4 minute read / Dec 7, 2015 /
Pricing for SaaS Enabled Marketplaces - When to Go Free
SaaS Enabled Marketplaces employ elegant business models. They are verticalized SaaS companies that manage a marketplace to create winner-take-all market dynamics. SEMs can generate revenue in four ways: charge the buyer and/or supplier a software fee & charge the buyer and/or supplier a marketplace fee. In addition, a startup must determine what rake to charge.
At Redpoint, we’ve invested in more than 15 marketplaces and have evaluated dozens more, including more than 20 SEMs in the past year. Some of these are Free SEMs. So which type of pricing should SEMs pursue? These are the questions we use internally to hypothesize the best pricing models for SEMs.
SEM or FSEM? Does the sector lend itself to freemium software distribution? When should a startup remove the toll to access the marketplace? We recommend startups choose freemium strategies when they meet the following conditions.
- The potential users must number in the millions. The conversion rates of freemium product rarely top more than 5%, so the universe of users must be quite large to generate substantial revenue.

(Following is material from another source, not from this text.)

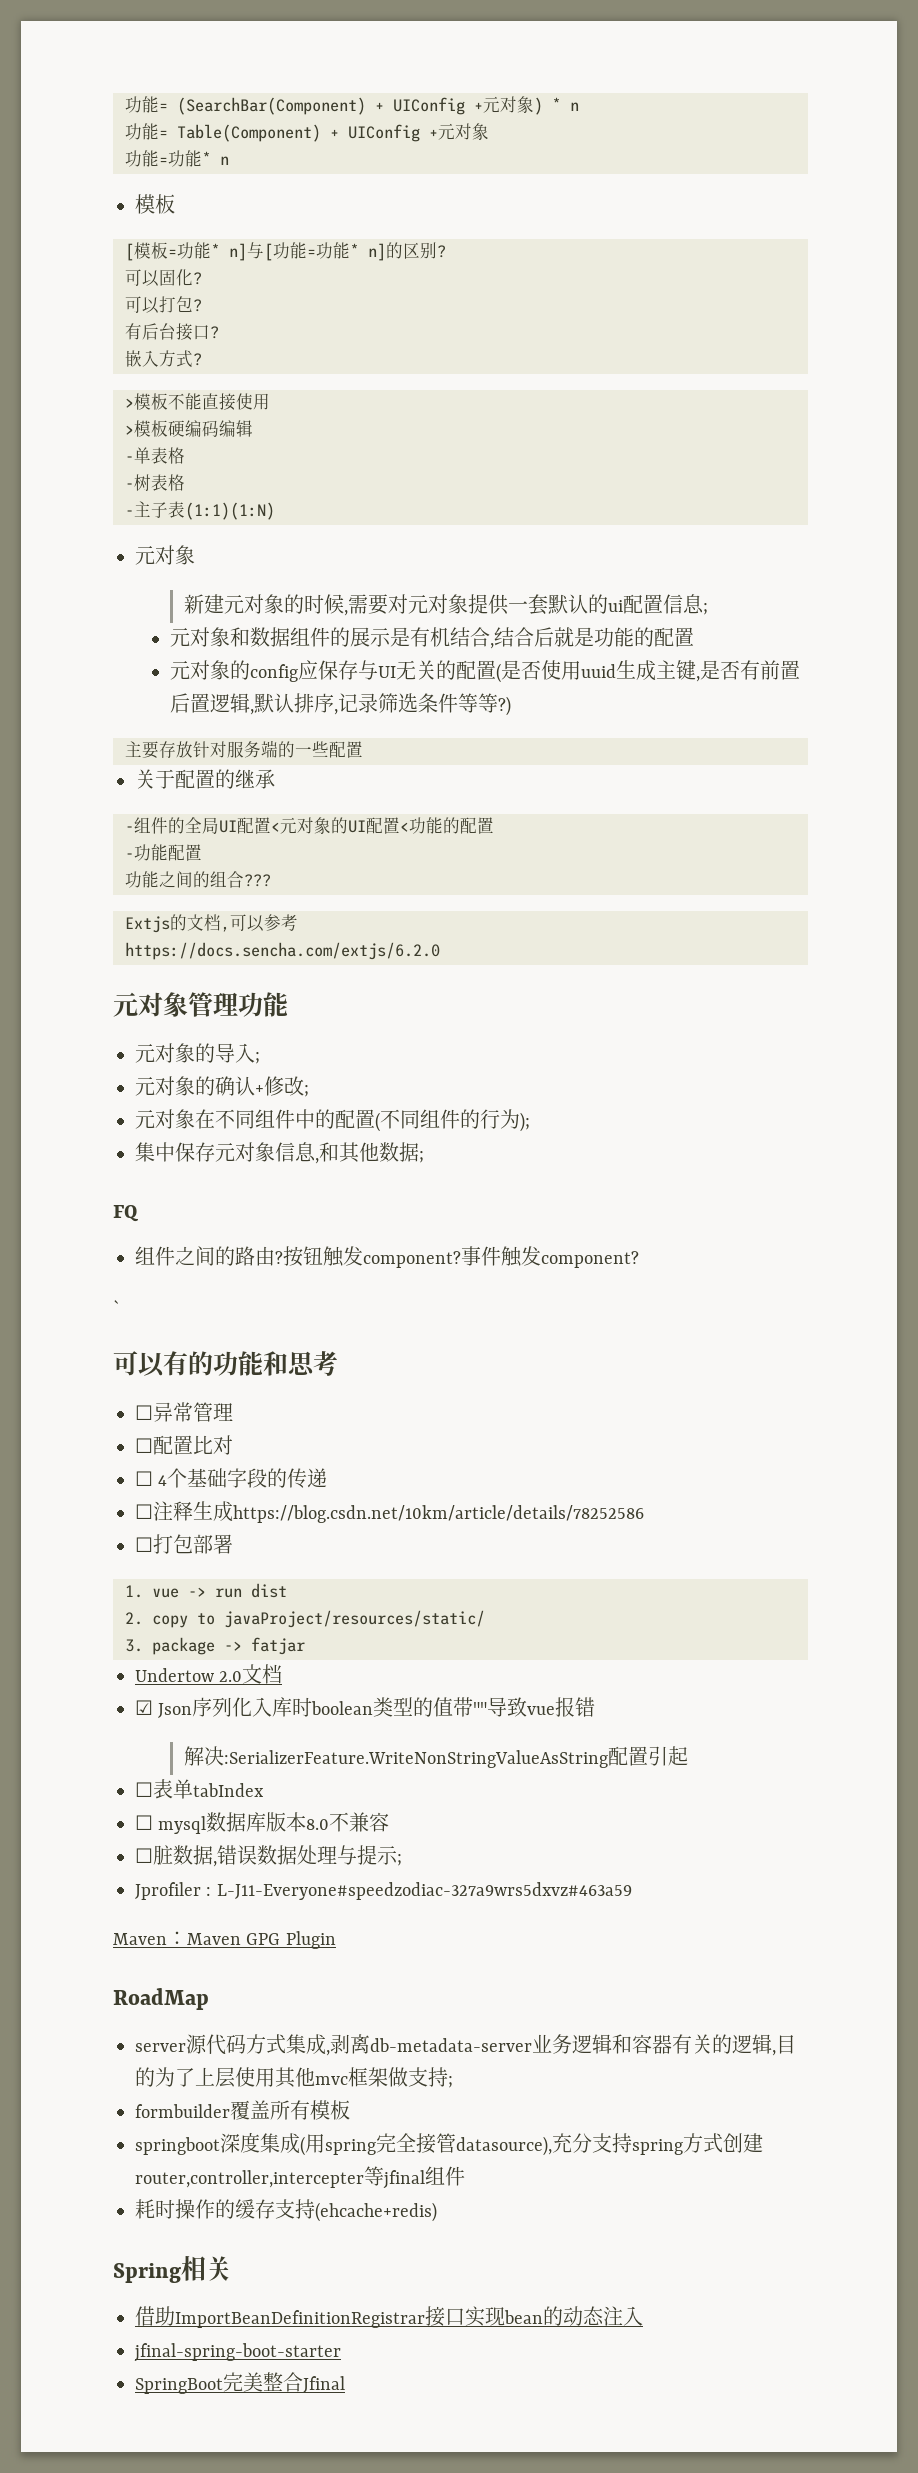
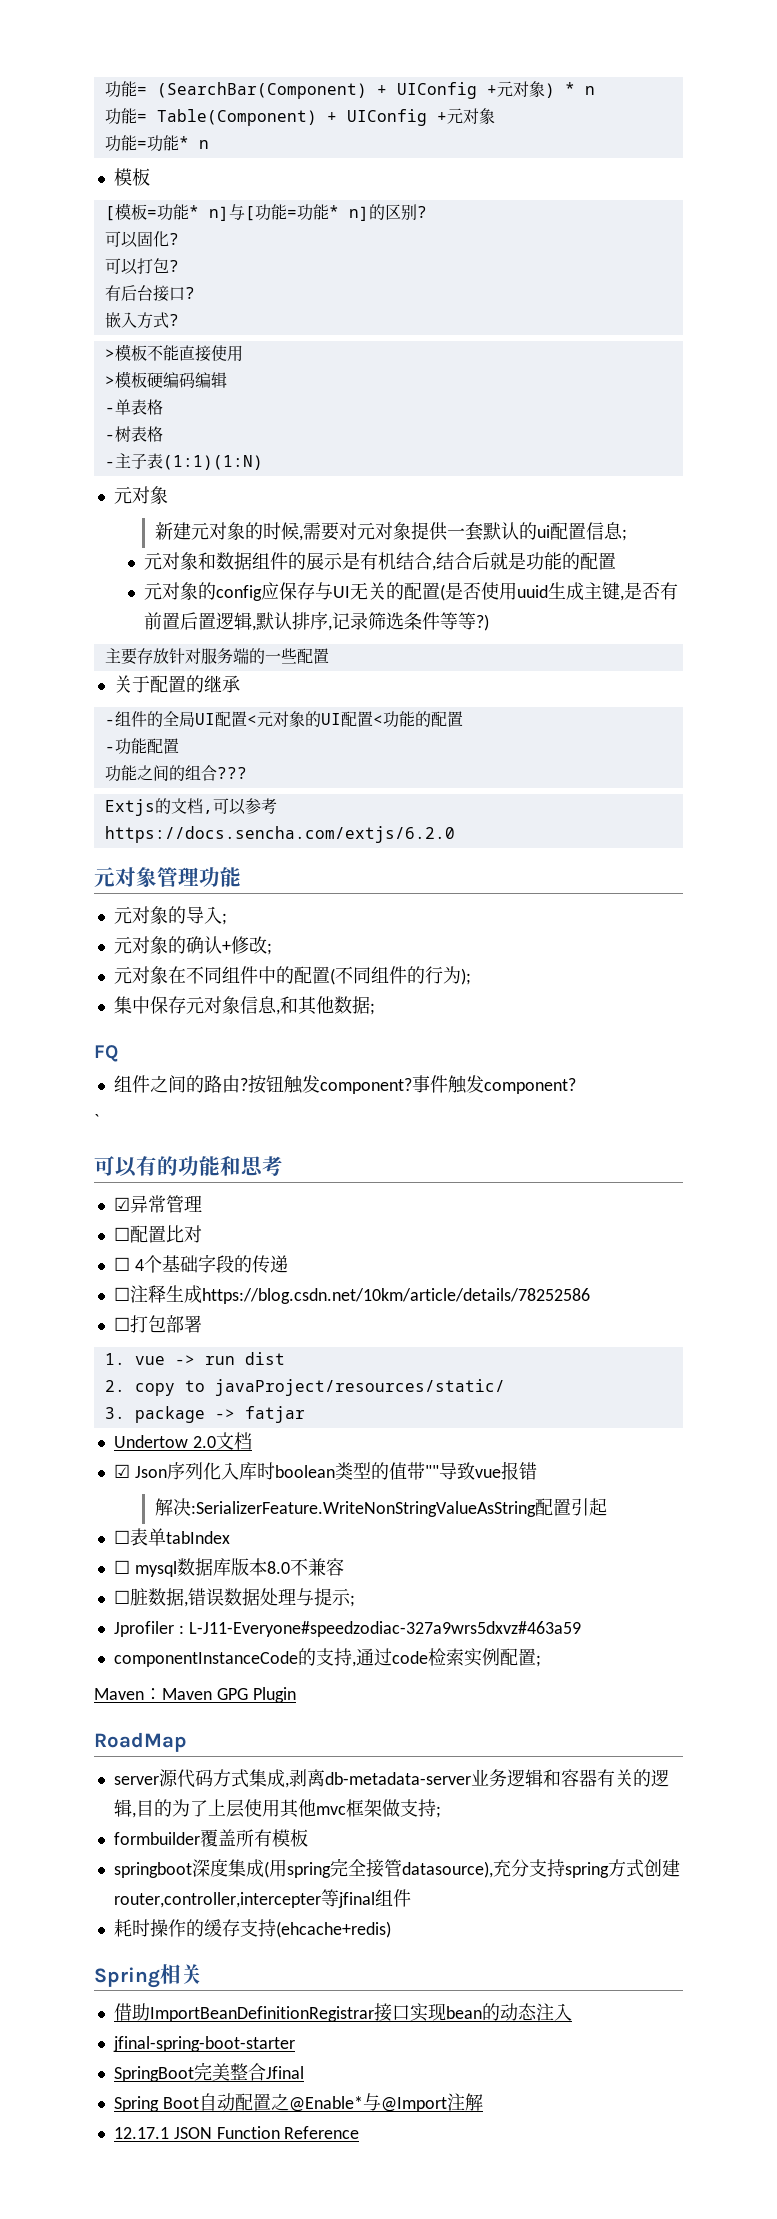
[135,1405,153,1420] ☐ -> [113,1197,130,1211] ☑
(632, 1891) none -> [113,1648,541,1667] // componentInstanceCode的支持,通过code检索实例配置;
(345, 2384) none -> [113,2093,483,2112] [113,2126,360,2139] // Spring Boot自动配置之@Enable*与@Import注解 // 12.17.1 JSON Function Reference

- The initial software user differs from the buyer. Free software becomes an education tool and lead generation to a second value proposition.
- The target user is difficult to acquire through traditional sales and marketing techniques because the unit economics aren’t profitable.
- The company possesses enough capital to sustain its development despite a long latency between product release and revenue.
- The company can generate meaningful transaction revenue (see transaction characteristics).
- There are important competitive considerations that compel the company to win as much marketshare as quickly as possible.
SEMs should ask themselves the first three questions for both the supplier and the customer to develop a point of view on each.
Transaction characteristics There are three dimensions that describe a transaction in a market place: frequency, transaction value, and supplier variability. Customers who frequently buy high value items from many different suppliers benefit the most from market places. Founders often consider the first and second. But, supplier variability is equally important.
If a customer varies little in suppliers, then the SEM should charge a substantial software subscription fee in addition to a one-time marketplace fee. In this scenario, both the customer and the supplier may use the marketplace to find each other (lead generation). But the initial introduct, the supplier and customer often negotiate a long-term business contract outside the marketplace to reduce costs - a concept we call breakage.
In such case, the marketplace cannot capture the ongoing value of the relationship between the buyer and seller through transaction fees alone. To maximize revenue, the startup should favor charging a substantial subscription fee for the software in addition to a fee on the first transaction.
Frequency and transaction value are often inversely correlated. From our research most SEMs charge between 5-15% of gross merchandise sales in rake. Among consumer marketplaces, there is quite a wide dispersion on rakes, which might foreshadow similar variance in the SEM world. Also, these fees tend to be higher when the marketplace manages the payments rather than providing leads.
Total Addressable Market Market places either shrink their market or expand the market. Marketplaces shrink the market when the total number of transactions remains constant, but the fee revenue in the sector compresses because the marketplace eliminates middlemen costs and so depresses total revenues. Other times, marketplaces increase the demand for a product by reducing friction, and new customers enter the market. An SEM’s pricing model should reflect the founder’s thesis on market size expansion or contraction. The more an SEM will compress a market, the greater the importance of software revenue, and the less attractive the FSEM option becomes.
SEMs should consider giving software away for free when they can generate substantial revenues from the marketplace alone with little breakage risk, without compressing the addressable market radically, and when the free distribution engenders a strong competitive advantage.